The independent measurements on the other hand (taken via the arrangement shown in Fig. 2), are a truer reflection of the actual framing rate at the point of triggering, given that they are calculated from the interval of the first two IPs occurring directly after triggering – a period that is, on average, very much closer to the active recording period, compared with the system reported sampling interval. The absolute time period within which this can occur is evidently a function of framing rate, however as Fig. 5 illustrates (for frame rates at 1 million fps, which might be regarded as the lower bound range for rotating mirror systems given the availability of competing systems, such as high speed video at slightly lower framing rates), then the independent measurement time, ti, can be achieved within the period: IRT < ti <2 x IRT. This corresponds to a measurement within 64 - 128µs of the actual recorded data when framing at 1M fps and reflects the random nature of the initial CCD frame used in the active recording process upon first triggering. In the actual independent measurements (Figs. 3 & 4 data), as implemented using the Flash 1 port trigger output and using the arrangement highlighted in Fig. 2, there is a further added delay of roughly 9µs when a framing rate at 1M fps is used (purple region in Fig. 5). In absolute terms, this means that the independent measurements are at best within 14% of the true measurement, and at worst, mistimed by 114%. The system reported values on the other hand are, at best, in exact coincidence with the true measurements – this would correspond to a [highly unlikely] time when the [randomly allocated] sampling event coincided exactly with the trigger (i.e. in the context of Fig. 5, that the red arrow (trigger) and the green arrow (sample) occur at the same point in time), but, and somewhat alarmingly, at worst mistimed by over 150,000%.

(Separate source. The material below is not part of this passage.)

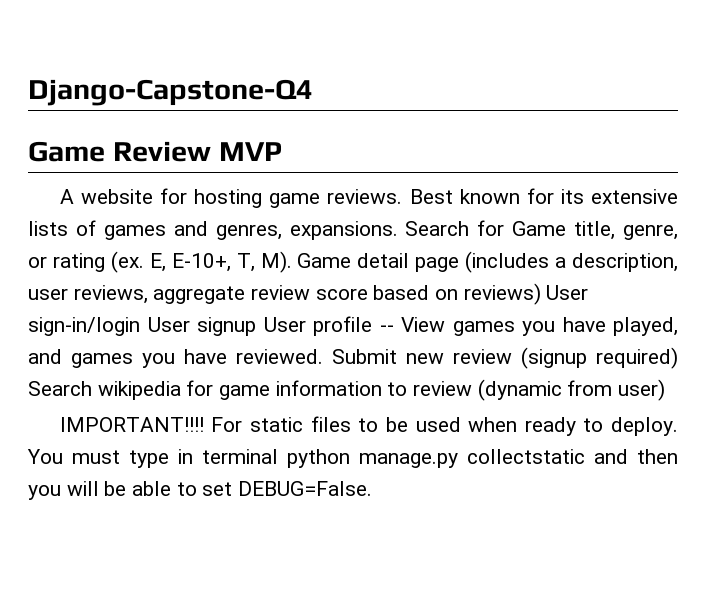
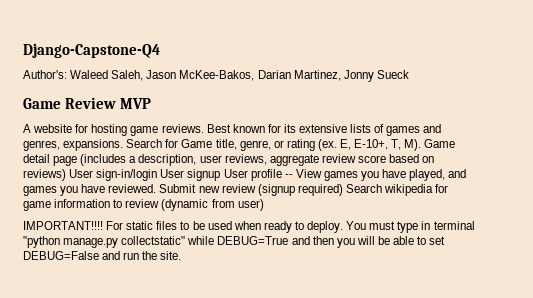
(313, 92) none -> [23,70,409,82] // Author's: Waleed Saleh, Jason McKee-Bakos, Darian Martinez, Jonny Sueck
[287,449,585,468] python manage.py collectstatic -> [23,236,289,248] "python manage.py collectstatic" while DEBUG=True
[238,481,373,496] DEBUG=False. -> [23,251,182,260] DEBUG=False and run the site.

In the event, the inertia of the mirror and the level of frictional drag appear not to conspire to have the reported frame rate differ by more than 2.33% on any single observation run, even with the long sampling time intrinsic to the Cordin software. However, the point that we make here is that this discrepancy is avoidable. Moreover, for very high accuracy work, for example comparing real data with models and simulations, then this restriction to the presently reported framing rate validity will affect the longer term prediction power of such quantitative models.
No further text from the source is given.